#### Task brief
The first line to keep is the one containing "ordered by: Lucas Brouwer -> Jeroen Meijer"; restate it and all lines after it through the end of the material, word for word and nothing else.

#### Data to examine
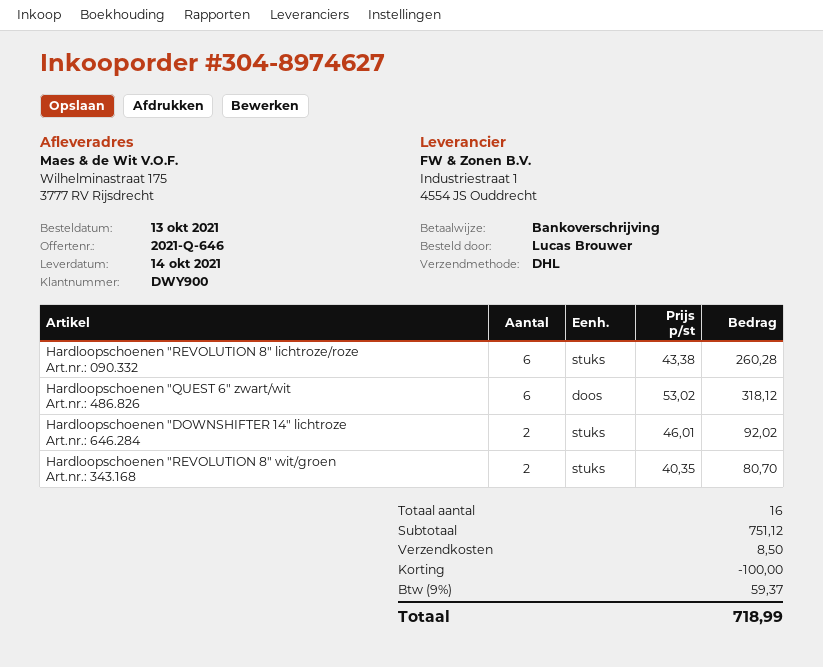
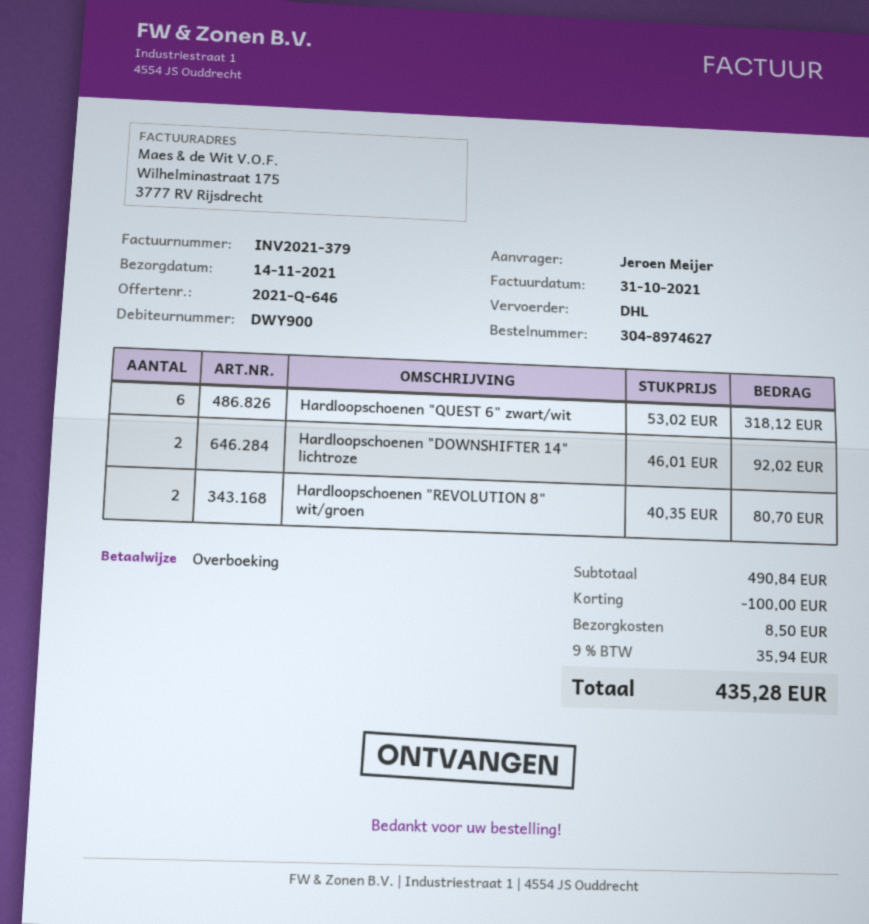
delivery date: 2021-10-14 -> 2021-11-14
ordered by: Lucas Brouwer -> Jeroen Meijer
Hardloopschoenen "REVOLUTION 8" lichtroze/roze: 6 x 43.38 = 260.28 -> none
subtotal: 751.12 -> 490.84
tax: 9% = 59.37 -> 9% = 35.94
total: 718.99 -> 435.28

#### Task solution
ordered by: Lucas Brouwer -> Jeroen Meijer
Hardloopschoenen "REVOLUTION 8" lichtroze/roze: 6 x 43.38 = 260.28 -> none
subtotal: 751.12 -> 490.84
tax: 9% = 59.37 -> 9% = 35.94
total: 718.99 -> 435.28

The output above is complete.